Rosinha não anunciou sua decisão, mas o terreno para o lançamento de sua candidatura não poderia estar mais fertilizado. Segundo informações do Sistema Financeiro de Estados e Municípios (Siafem), do Ministério da Fazenda, de janeiro a abril de 2000 o orçamento da Secretaria de Ação Social foi de R$ 12 milhões, quando era administrada por Antônio Pitanga, marido da vice-governadora Benedita da Silva, ambos do PT. De maio a dezembro do mesmo ano, quando Rosinha assumiu o cargo, o critério mudou: houve uma injeção de mais R$ 61 milhões. Em 2001, a previsão inicial de R$ 158 milhões saltou para R$ 163 milhões. Este ano, já contando com a debandada da secretária, a previsão orçamentária é de R$ 83 milhões. “Posso garantir que assumi a secretaria em abril de 2000 com o orçamento que Pitanga organizou, mas os recursos foram viabilizados porque eu tinha projetos”, justifica Rosinha.

ISTOÉ recebeu denúncia semelhante. O projeto citado no orçamento como Mutirão pela Paz teve um aumento da dotação original de R$ 110 mil para R$ 6 milhões. Outro, chamado de Articulação e Programação de Coordenação de Programas Sociais, passou de R$ 340 mil para R$ 13 milhões. Tudo na virada Pitanga-Rosinha. Curiosamente, o orçamento de ambos foi zerado para este ano. Rosinha afirma desconhecer os nomes desses programas, talvez porque tenham sido modificados para uso externo.
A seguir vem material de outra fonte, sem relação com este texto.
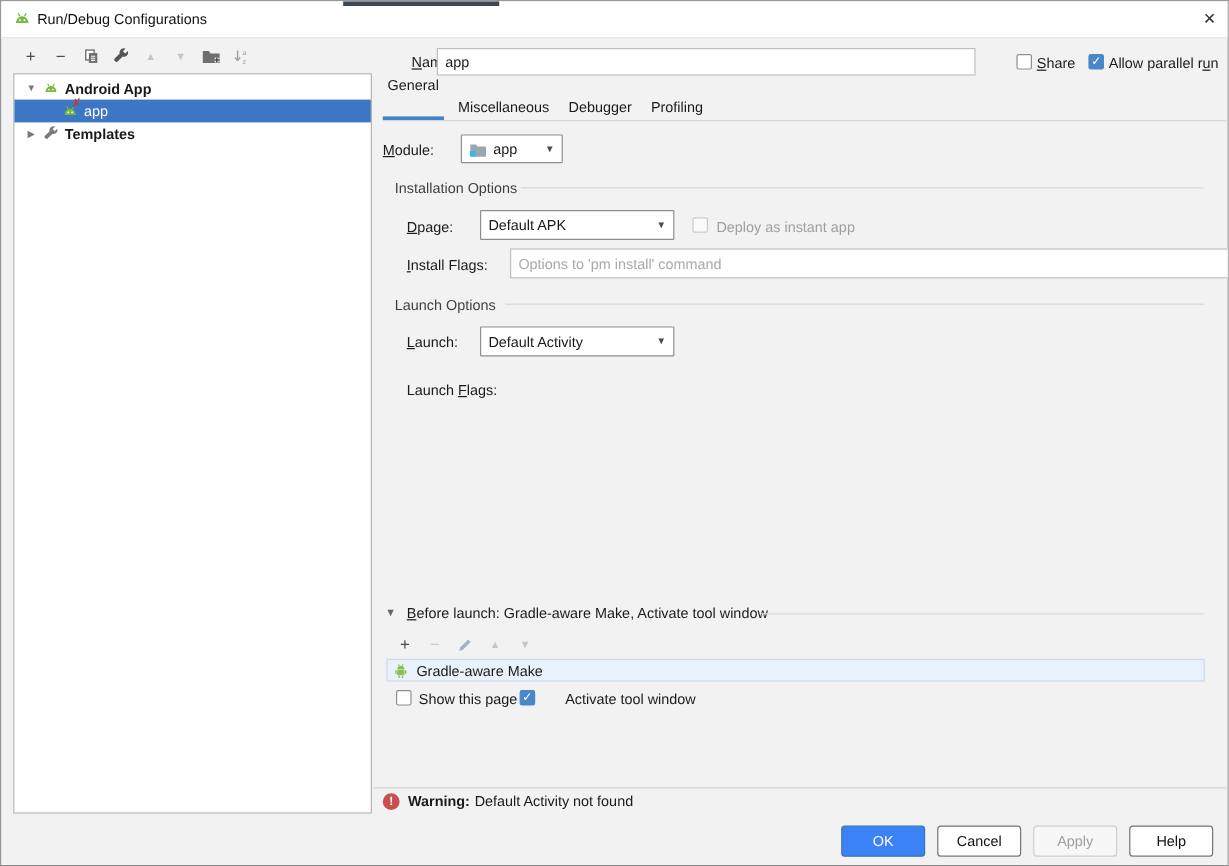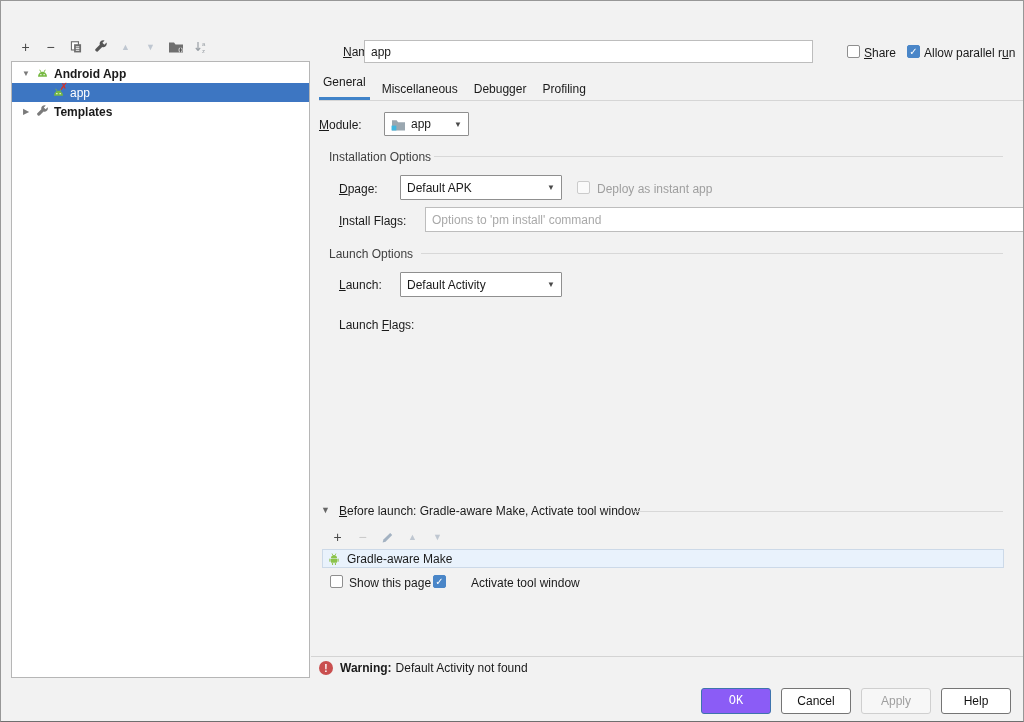--- a/index.html
+++ b/index.html
@@ -37,43 +37,57 @@
     display:flex;align-items:center;padding:0 6px;}
   .combo .cval{margin-left:5px;}
   .combo .arrow{margin-left:auto;font-size:8px;color:#4a4a4a;}
   .cb{position:absolute;width:13px;height:13px;box-sizing:border-box;border:1px solid #8f8f8f;background:#fff;border-radius:2px;
     display:flex;align-items:center;justify-content:center;font-size:10px;}
   .cb.checked{background:#4a86c8;border-color:#4a86c8;color:#fff;}
   .cb.disabled{border-color:#cbcbcb;background:#fafafa;}
   
   .tabbar{position:absolute;left:318px;top:78px;right:0;height:21px;border-bottom:1px solid #d6d6d6;display:flex;align-items:flex-end;}
   .tab{display:inline-block;padding:2px 4px 4px 4px;margin-right:8px;white-space:nowrap;}
-  .tab.active{border-bottom:3px solid #4083c9;padding-bottom:8px;}
+  .tab.active{border-bottom:3px solid #4083c9;padding-bottom:19px;}
   
   .bl-toolbar{position:absolute;left:324px;top:526px;height:20px;display:flex;align-items:center;}
   .task-row{position:absolute;left:321px;top:548px;width:682px;height:19px;box-sizing:border-box;background:#e9f2fc;border:1px solid #ccd9e8;
     display:flex;align-items:center;padding-left:4px;}
   .task-row .tlabel{margin-left:6px;}
   
   .warn-row{position:absolute;left:318px;top:660px;display:flex;align-items:center;}
   .warn-ic{width:14px;height:14px;border-radius:50%;background:#c94f4f;color:#fff;font-weight:bold;font-size:10px;
     display:flex;align-items:center;justify-content:center;margin-right:7px;}
   .warn-prefix{font-weight:bold;margin-right:4px;}
   
   .btn{position:absolute;top:687px;width:70px;height:26px;box-sizing:border-box;border-radius:3px;background:#fff;
     border:1px solid #757575;color:#111;display:flex;align-items:center;justify-content:center;font-size:12px;}
-  .btn.primary{background:#8b5cf6;border-color:#3e74ad;color:#fff;font-family:Liberation Mono, monospace;}
+  .btn.primary{background:#3b82f6;border-color:#3e74ad;color:#fff;}
   .btn.disabled{border-color:#cfcfcf;color:#9f9f9f;background:#f7f7f7;}
   svg{display:block;}
 </style>
 </head>
 <body>
 
 <div class="window">
 
+  <div class="titlebar">
+    <span class="title-icon">
+      <svg width="15" height="15" viewBox="0 0 16 16">
+        <path d="M2.5 12 C2.5 8.4 5 5.8 8 5.8 C11 5.8 13.5 8.4 13.5 12 Z" fill="#77b943"></path>
+        <line x1="4.6" y1="3.4" x2="5.9" y2="5.9" stroke="#77b943" stroke-width="1.2"></line>
+        <line x1="11.4" y1="3.4" x2="10.1" y2="5.9" stroke="#77b943" stroke-width="1.2"></line>
+        <circle cx="6" cy="9.4" r="0.9" fill="#fff"></circle>
+          <circle cx="10" cy="9.4" r="0.9" fill="#fff"></circle>
+      </svg>
+    </span>
+    <span class="title-text">Run/Debug Configurations</span>
+    <span class="close-btn">✕</span>
+    <span class="dark-strip"></span>
+  </div>
 
   <div class="lp-toolbar">
     <span class="tbi glyph-dark">+</span>
     <span class="tbi glyph-dark">−</span>
     <span class="tbi">
       <svg width="14" height="14" viewBox="0 0 16 16">
         <rect x="2.8" y="2" width="8" height="9.4" fill="#fff" stroke="#6e6e6e" stroke-width="1.3"></rect>
         <rect x="5.8" y="4.8" width="8" height="9.4" fill="#6e6e6e"></rect>
         <path d="M7.8 7.8 h4 M7.8 9.8 h4 M7.8 11.8 h4" stroke="#fff" stroke-width="1"></path>
       </svg>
Ela também desconhece o tamanho dos orçamentos que comandou no ano passado e neste ano. Mas no jogo político, sabe as regras. É simpática e envolvente, e inspira confiança quando fala com seu jeito tranquilo.

“Tudo certinho?”, costuma iniciar uma conversa. É capaz de tirar da cartola frases de efeito como “não sou panela de pressão”, em resposta à ansiedade do PSB pelo seu “sim” à idéia de candidatar-se. Tem mão-de-ferro na administração da casa, dos nove filhos (quatro do casal e cinco adotados) e da secretaria, além de ser uma voz sempre ouvida por Garotinho. Para o presidente regional do PDT, deputado Carlos Lupi, a hesitação de Rosinha é apenas encenação para mantê-la em evidência. Ela e o marido já estariam decididos a levar adiante o projeto da “oligarquia do chuvisco”, referindo-se ao doce típico de Campos, cidade natal do governador.
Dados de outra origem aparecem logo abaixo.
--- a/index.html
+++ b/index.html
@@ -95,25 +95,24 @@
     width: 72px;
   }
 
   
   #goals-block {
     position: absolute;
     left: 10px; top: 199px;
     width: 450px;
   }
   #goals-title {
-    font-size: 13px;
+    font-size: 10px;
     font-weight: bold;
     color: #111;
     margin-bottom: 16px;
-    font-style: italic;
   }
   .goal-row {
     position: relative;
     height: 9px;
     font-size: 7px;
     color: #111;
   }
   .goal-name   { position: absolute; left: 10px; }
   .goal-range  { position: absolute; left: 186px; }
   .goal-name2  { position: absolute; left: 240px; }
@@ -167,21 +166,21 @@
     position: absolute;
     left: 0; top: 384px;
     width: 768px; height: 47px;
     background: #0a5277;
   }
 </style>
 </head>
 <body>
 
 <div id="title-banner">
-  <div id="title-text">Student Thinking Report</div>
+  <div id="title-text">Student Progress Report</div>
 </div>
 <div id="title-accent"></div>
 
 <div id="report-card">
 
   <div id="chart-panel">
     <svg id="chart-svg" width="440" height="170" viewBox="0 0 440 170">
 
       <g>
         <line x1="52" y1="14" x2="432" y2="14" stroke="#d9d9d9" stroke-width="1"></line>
O casal começou junto no teatro amador e no radialismo. Ambos têm o dom da oratória. Fundaram o PT em Campos em 1981 e deixaram o partido dois anos depois, criticando o “radicalismo excessivo”. A birra continua. Um dos projetos preferidos de Benedita, o Vida Nova, para oferecer aos jovens alternativas ao tráfico de drogas, é hoje um dos principais alvos de denúncias contra a secretaria. Os inscritos estariam sendo usados pelo governo como massa de manobra, a exemplo das denúncias contra o programa do cheque-cidadão, em que igrejas, em sua maioria evangélicas, distribuem cheques do governo a famílias carentes. Rosinha desmente. Prefere citar o sucesso de programas como o Reconstruindo Cidadania e o Combate à Exploração Sexual Infantil, mas não tem os resultados na ponta da língua. Rosinha ainda não assumiu que tentará ocupar o trono do marido no Palácio Guanabara. Como evangélica, não pode mentir. Pelo menos em tese.